David Blanco Bonilla / EFE
A photographic history of the War of the Pacific, a conflict between Chile and the joint forces of Peru and Bolivia in the late 19th century, has been rescued by Peruvian Renzo Babilonia in a book documenting the dramatic conflict.
One hundred and twenty images have been compiled in “La Guerra de Nuestra Memoria: Crónica Ilustrada de la Guerra del Pacífico (1879 – 1884),” a book published in Lima, by the Editorial Fund of the University of Sciences and Humanities (UCH).
Babilonia, a university professor and member of the Ibero-American Society of History of Photography, told Efe that his book is intended to describe this historical period from a photographic and journalistic point of view.
A finalist at the 9th International Photographic Art Exhibition in Beijing in 2001, the researcher has compiled scenes of the war’s progression, the battlegrounds, the occupation of Lima, and portraits of different characters of the time.
To obtain these documents he researched archives in Peru and Chile, with support from other countries including Argentina and England.
His work has enabled him to describe how the Chilean army was accompanied by photographers during the military campaign in Peru and Bolivia, a country that participated in the first part of the war.
“The best known among them was the American Edward Spencer, who accompanied and documented the War of the Pacific from the standpoint of the Chilean army,” he said.
Peru did not have photographers to officially document the war, “but several photographic studies were able to document it privately,” he said.
Babilonia recalled that in the late 19th century the works of the Englishman Roger Fenton in the Crimean War and American photographers in the American Civil War were known.
In Peru, the Frenchman Eugène Courret had also documented the defenses of the May 2, 1866 battle, which in Callao faced Lima’s defenders against the Spanish fleet.
Although Chile “has no official documentation that says that these photographers accompanied the army during the campaign,” they had many advantages, he said.
“In these images the photographer is on the scene before and after the battle, not during the event itself; however, it is obvious that there is official support, because among the Chilean celebrations for the conquering of Lima it is known that there is a photo exhibit celebrating Chile’s triumph,” he explained.
According to the researcher, at that time “the photographer had as much power as a filmmaker or a general,” since he could gather hundreds of men to pose for photographs, which were also published in the newspapers and magazines of that time.
Several of these prints were published by the Spanish newspaper “La Ilustración Española y Americana,” since in Spain there was much interest in the situation of its immigrants, in addition to the economic “and emotional” ties to Peru.
“Spain’s participation in the War of the Pacific is so important, there is a photograph and an engraving of the Spanish Company of the Urban Guard, which was formed by members of the Spanish colony in Lima; while the army defended the city against the invasion, the foreign colony formed detachments to protect the internal order of the city,” he said.

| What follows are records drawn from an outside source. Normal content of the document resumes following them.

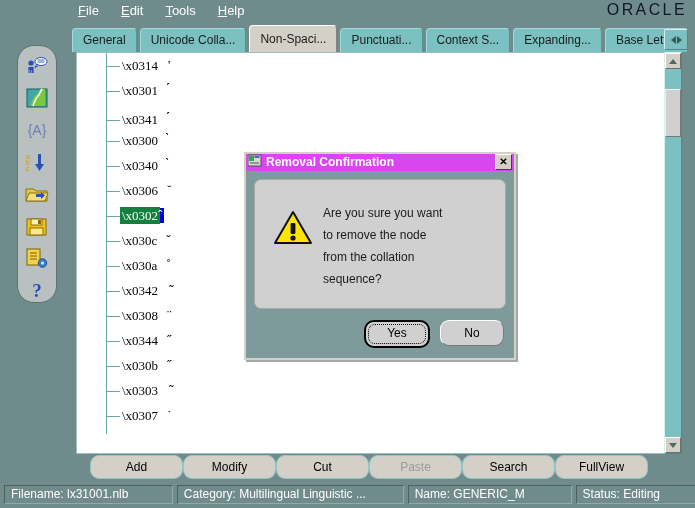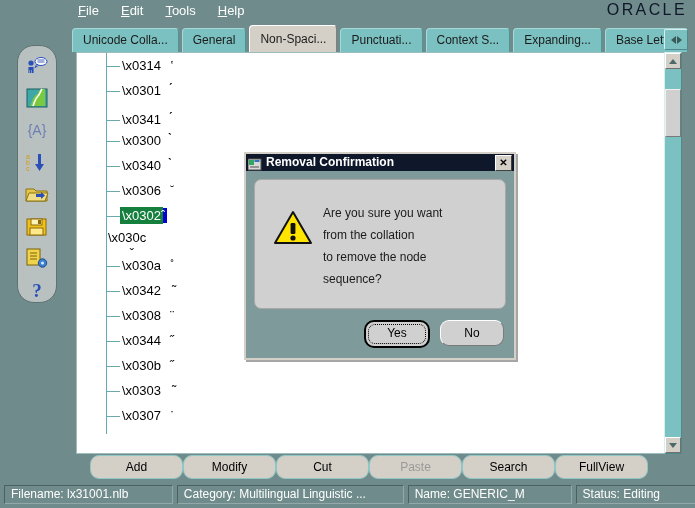"Unicode Colla..." div.tab { order: before "General" -> after "General" }
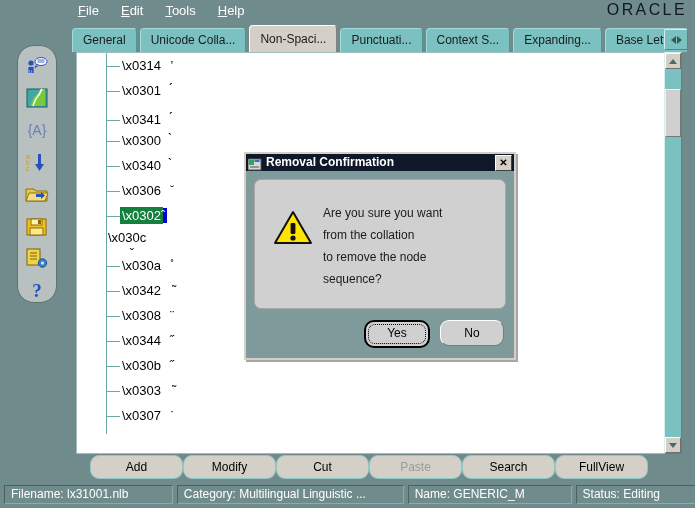"\x0314" .nodelabel { font-family: Liberation Sans, sans-serif -> Liberation Serif, serif }
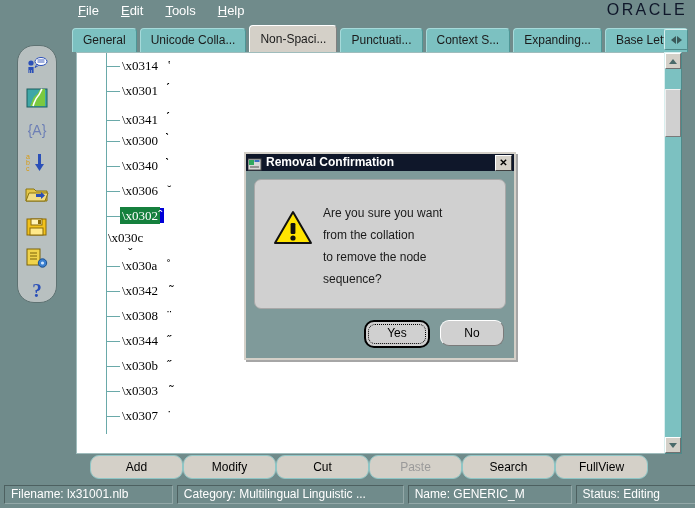"Removal Confirmation" .dlg-title { align-items: flex-end -> flex-start; background: #0f172a -> #d946ef }
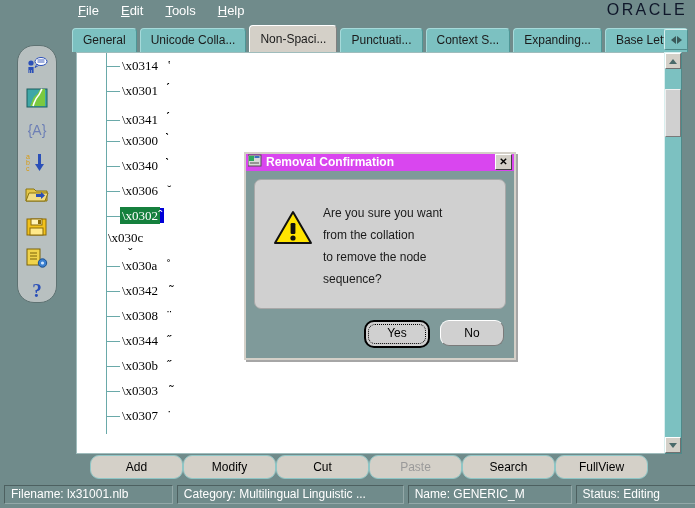"\x030c" div.node { flex-direction: column -> none }
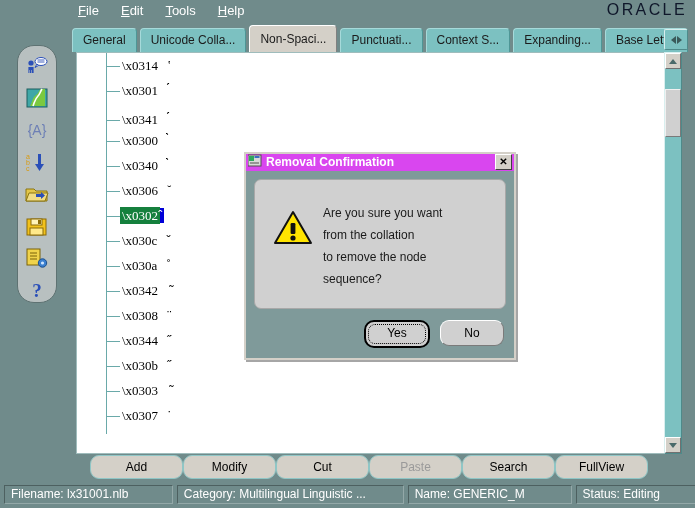"from the collation" div { order: before "to remove the node" -> after "to remove the node" }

Babilonia revealed that his grandfather, a lieutenant general in the Peruvian Army, influenced his interest in that historical period, and that in his work he counted on the valuable support of Chilean researchers and the Ibero-American Society for the History of Photography, which is based in Argentina.
It was in this country that he found a collection of photographic work on the War of the Triple Alliance, in which the joint forces of Argentina, Brazil, and Uruguay fought against Paraguay, in the 19th century.
That book, he admitted, was “fascinating” and gave him the foundation for his work on the War of the Pacific, which besides the snapshots also collects one hundred pages of researches, with anecdotes about the uses of photography in this period among both Peruvians and Chileans.
While working on a second edition, he stated that his book is “a contribution” to his country and explained that “in no way” contains “criticism or disrespect to Chile.”
The book of Babilonia will be presented in Lima on March 4, at the Inca Garcilaso de la Vega Cultural Center of the Ministry of Foreign Affairs of Peru.